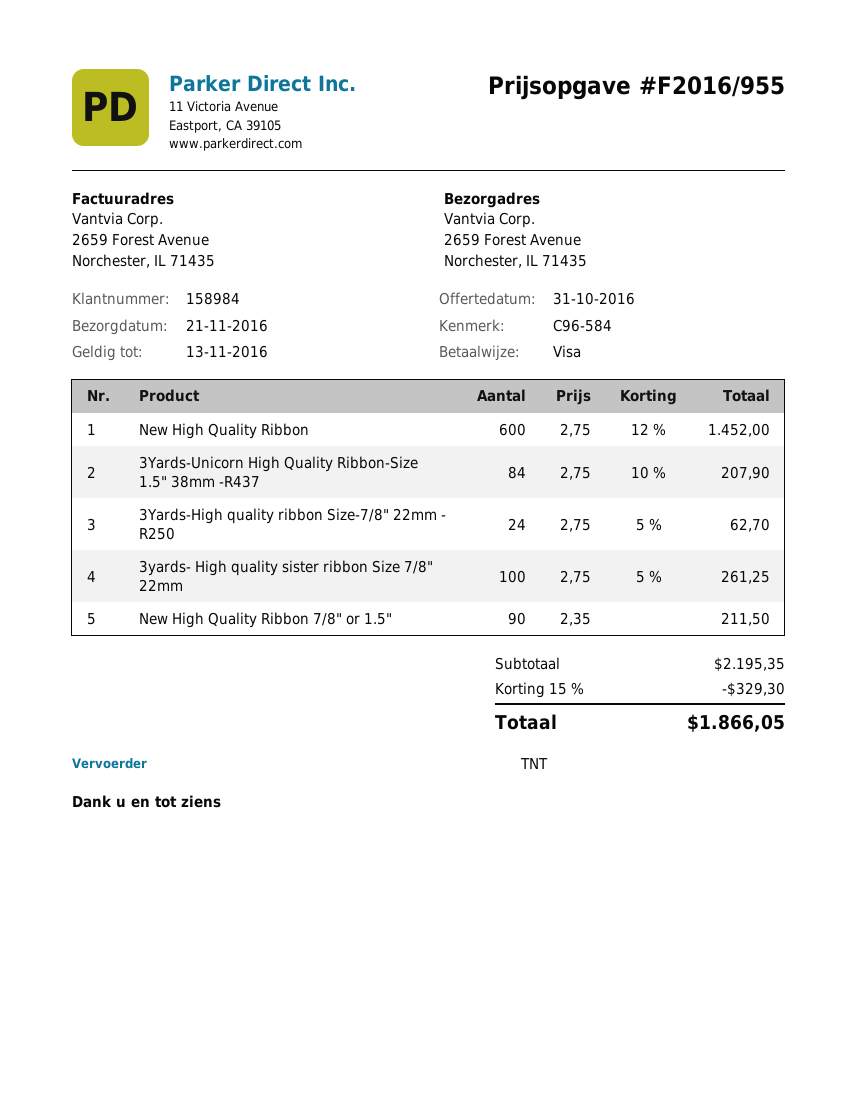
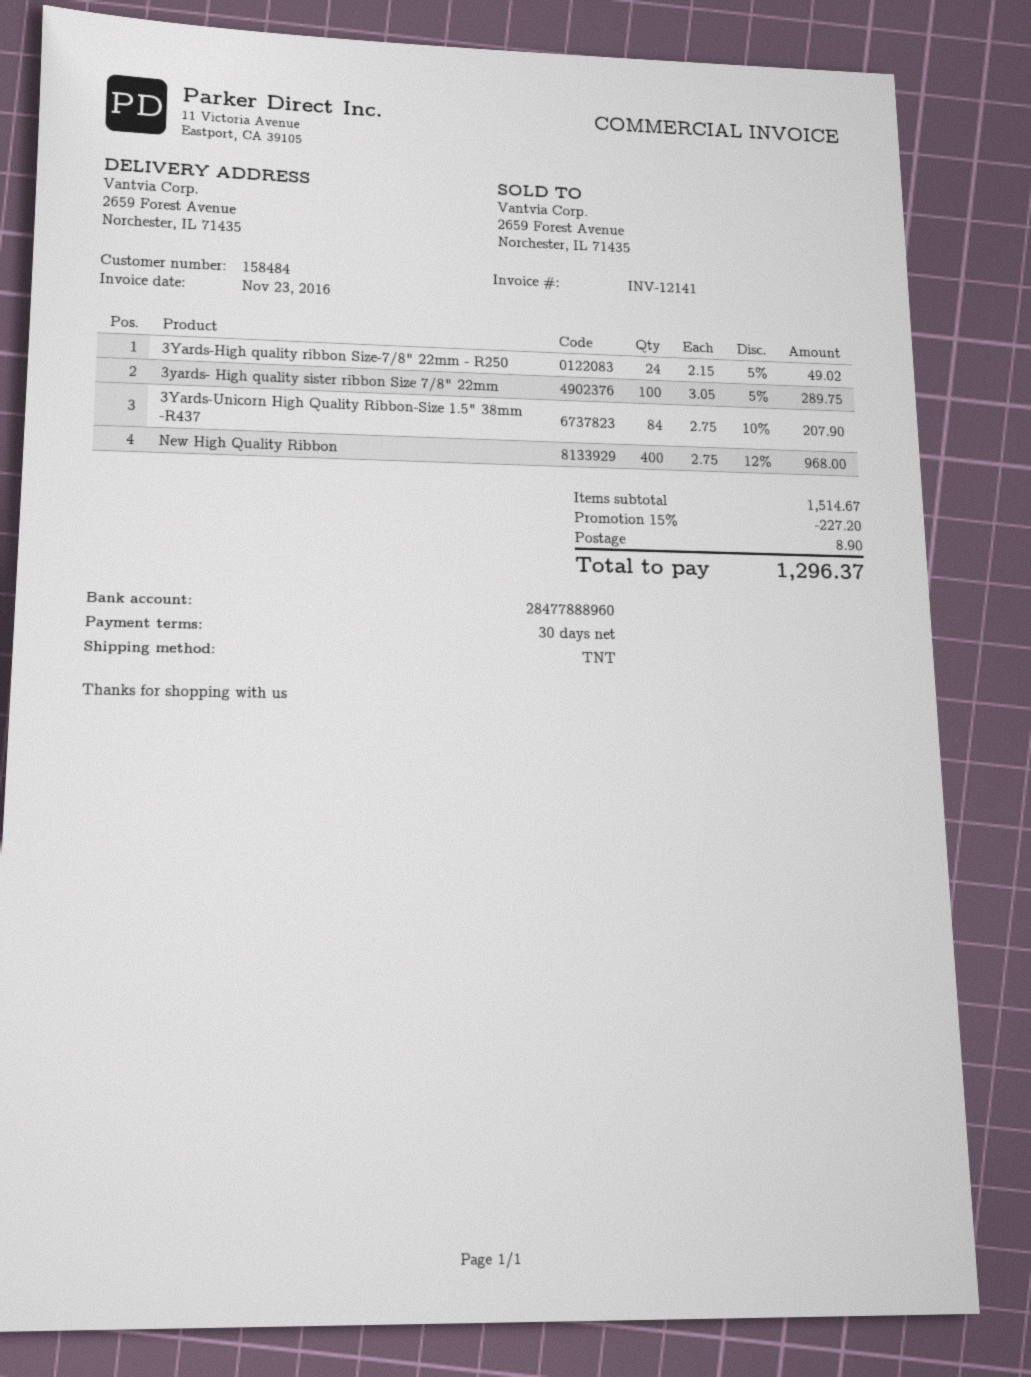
customer number: 158984 -> 158484
New High Quality Ribbon: 600 x 2.75 - 12% = 1452.00 -> 400 x 2.75 - 12% = 968.00
3Yards-High quality ribbon Size-7/8" 22mm - R250: 24 x 2.75 - 5% = 62.70 -> 24 x 2.15 - 5% = 49.02
3yards- High quality sister ribbon Size 7/8" 22mm: 100 x 2.75 - 5% = 261.25 -> 100 x 3.05 - 5% = 289.75
New High Quality Ribbon 7/8" or 1.5": 90 x 2.35 = 211.50 -> none
subtotal: 2195.35 -> 1514.67
discount: 15% = 329.30 -> 15% = 227.20
shipping: none -> 8.90
total: 1866.05 -> 1296.37

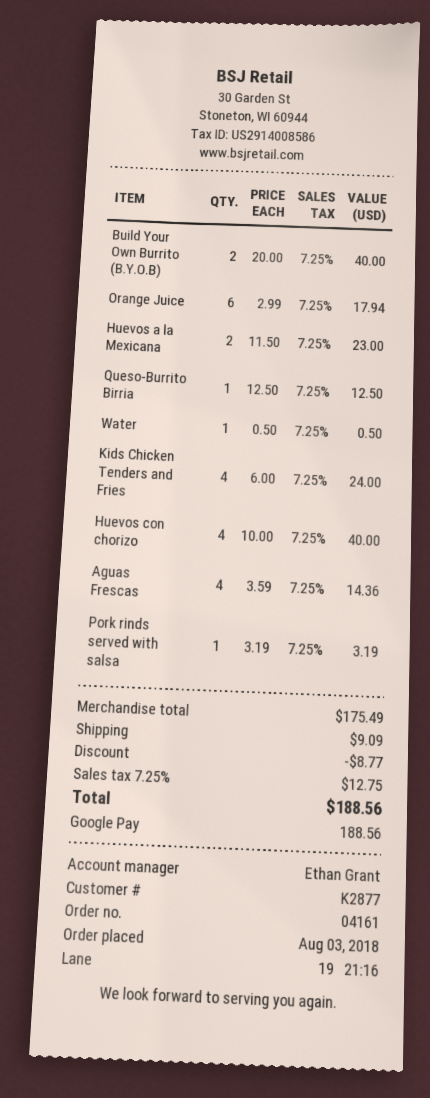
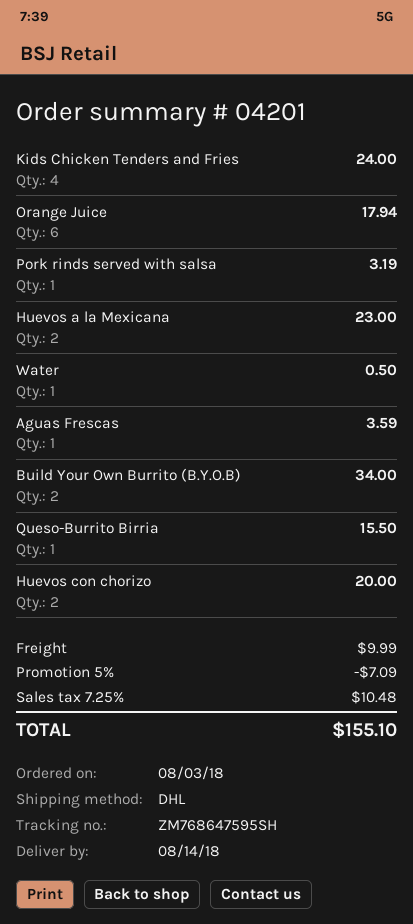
order number: 04161 -> 04201
Build Your Own Burrito (B.Y.O.B): 2 for 40.00 -> 2 for 34.00
Queso-Burrito Birria: 1 for 12.50 -> 1 for 15.50
Huevos con chorizo: 4 for 40.00 -> 2 for 20.00
Aguas Frescas: 4 for 14.36 -> 1 for 3.59
discount: 8.77 -> 7.09
shipping: 9.09 -> 9.99
tax: 7.25% = 12.75 -> 7.25% = 10.48
total: 188.56 -> 155.10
::::::
**EXERCISE AIM:** Tally the lines in the records above that hold the word "Size", and give only that number.

**COMPLETED TASK:** 2